** DATASET ENTRIES follows **

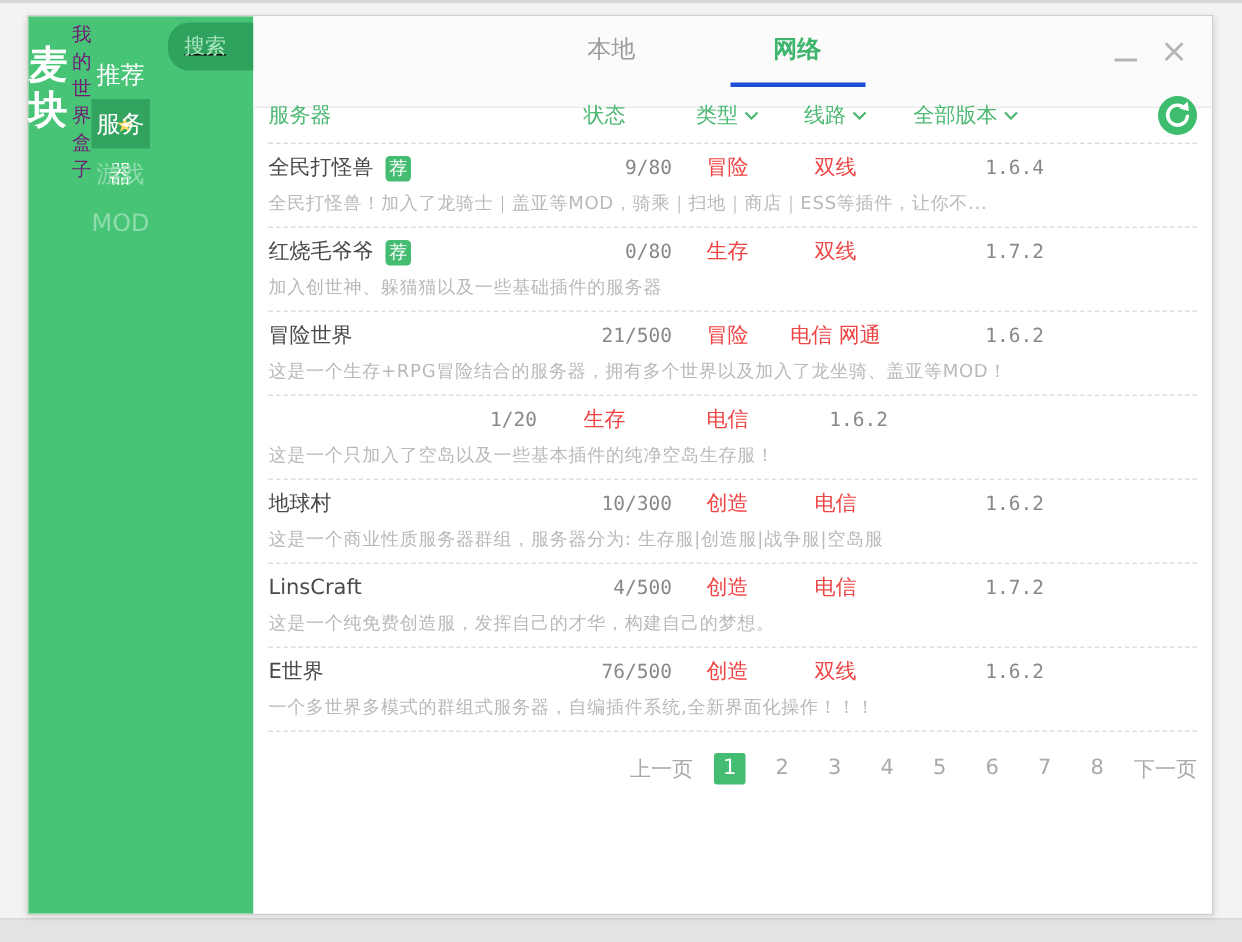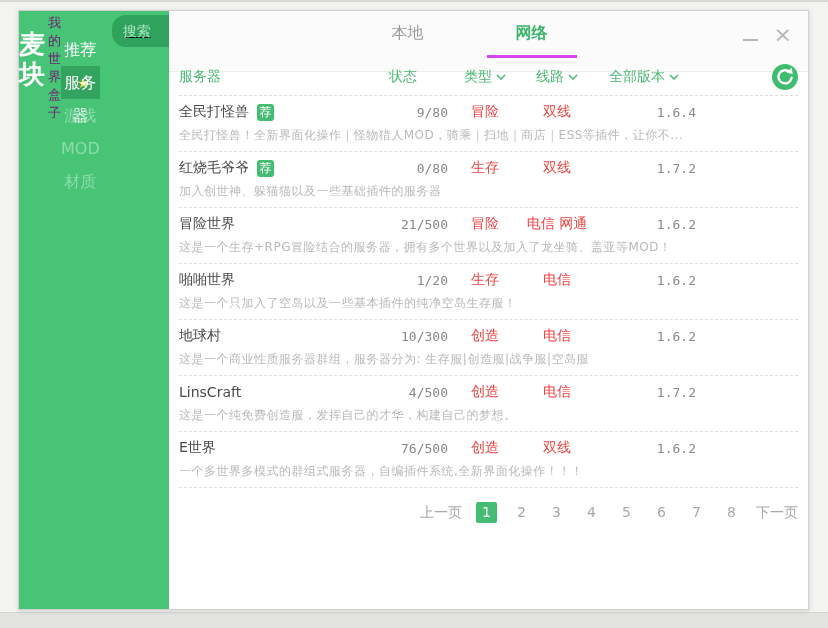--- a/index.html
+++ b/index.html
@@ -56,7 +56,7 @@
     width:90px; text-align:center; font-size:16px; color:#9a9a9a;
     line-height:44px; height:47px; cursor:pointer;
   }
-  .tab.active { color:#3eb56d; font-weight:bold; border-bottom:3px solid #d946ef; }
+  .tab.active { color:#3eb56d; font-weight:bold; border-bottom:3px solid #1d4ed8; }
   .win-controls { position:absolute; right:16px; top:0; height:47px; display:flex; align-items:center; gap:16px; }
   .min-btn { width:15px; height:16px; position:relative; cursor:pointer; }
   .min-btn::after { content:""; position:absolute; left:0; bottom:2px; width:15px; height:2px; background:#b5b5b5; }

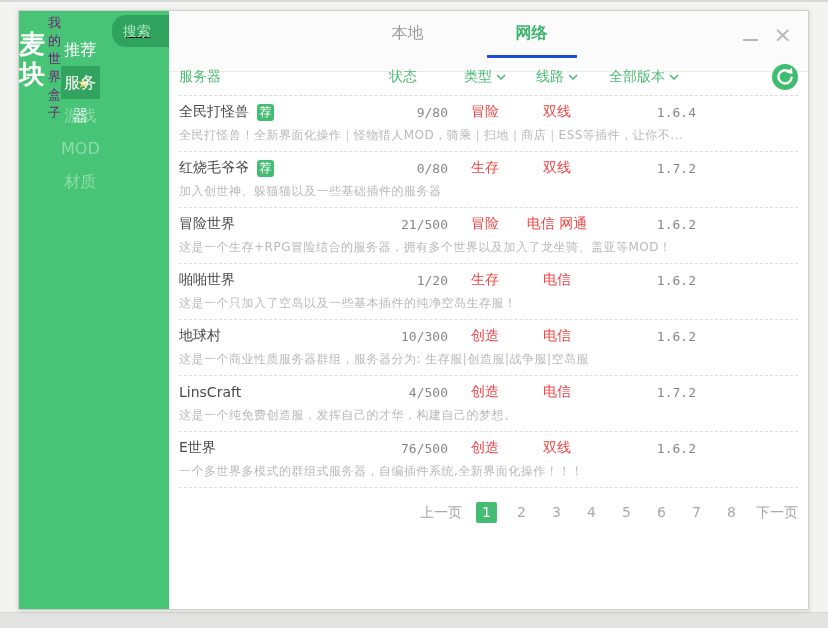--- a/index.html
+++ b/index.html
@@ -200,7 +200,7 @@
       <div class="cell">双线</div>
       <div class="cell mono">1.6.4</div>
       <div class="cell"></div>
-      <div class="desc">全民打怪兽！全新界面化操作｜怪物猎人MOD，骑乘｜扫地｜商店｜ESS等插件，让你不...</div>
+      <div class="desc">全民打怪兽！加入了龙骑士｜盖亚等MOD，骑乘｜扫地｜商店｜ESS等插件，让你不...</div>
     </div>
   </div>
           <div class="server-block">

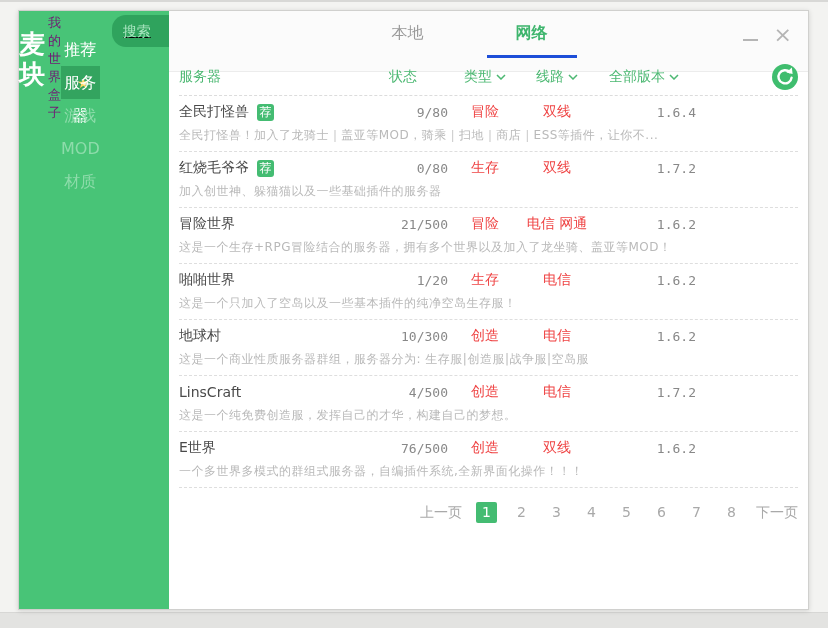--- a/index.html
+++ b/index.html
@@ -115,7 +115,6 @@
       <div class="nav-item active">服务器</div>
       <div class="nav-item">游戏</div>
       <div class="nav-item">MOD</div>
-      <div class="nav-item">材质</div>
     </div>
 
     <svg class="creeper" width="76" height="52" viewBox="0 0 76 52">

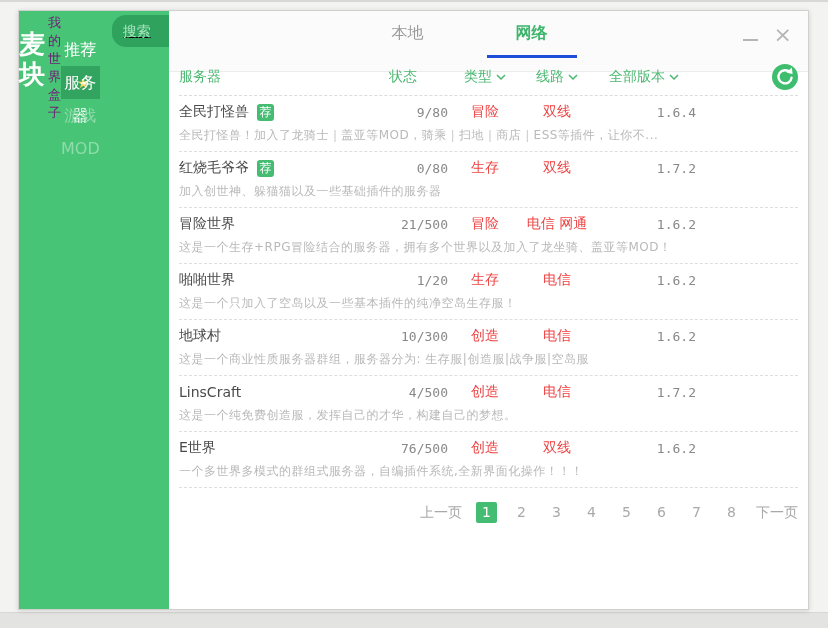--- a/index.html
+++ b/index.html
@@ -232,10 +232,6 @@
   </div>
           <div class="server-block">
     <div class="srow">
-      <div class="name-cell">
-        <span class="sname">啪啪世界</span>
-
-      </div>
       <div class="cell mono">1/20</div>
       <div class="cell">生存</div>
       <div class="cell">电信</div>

** End of DATASET ENTRIES **

## WHAT IS EXPECTED
Look over the entries above and say how many lines contain "align"; give only the number.

## SOLUTION
2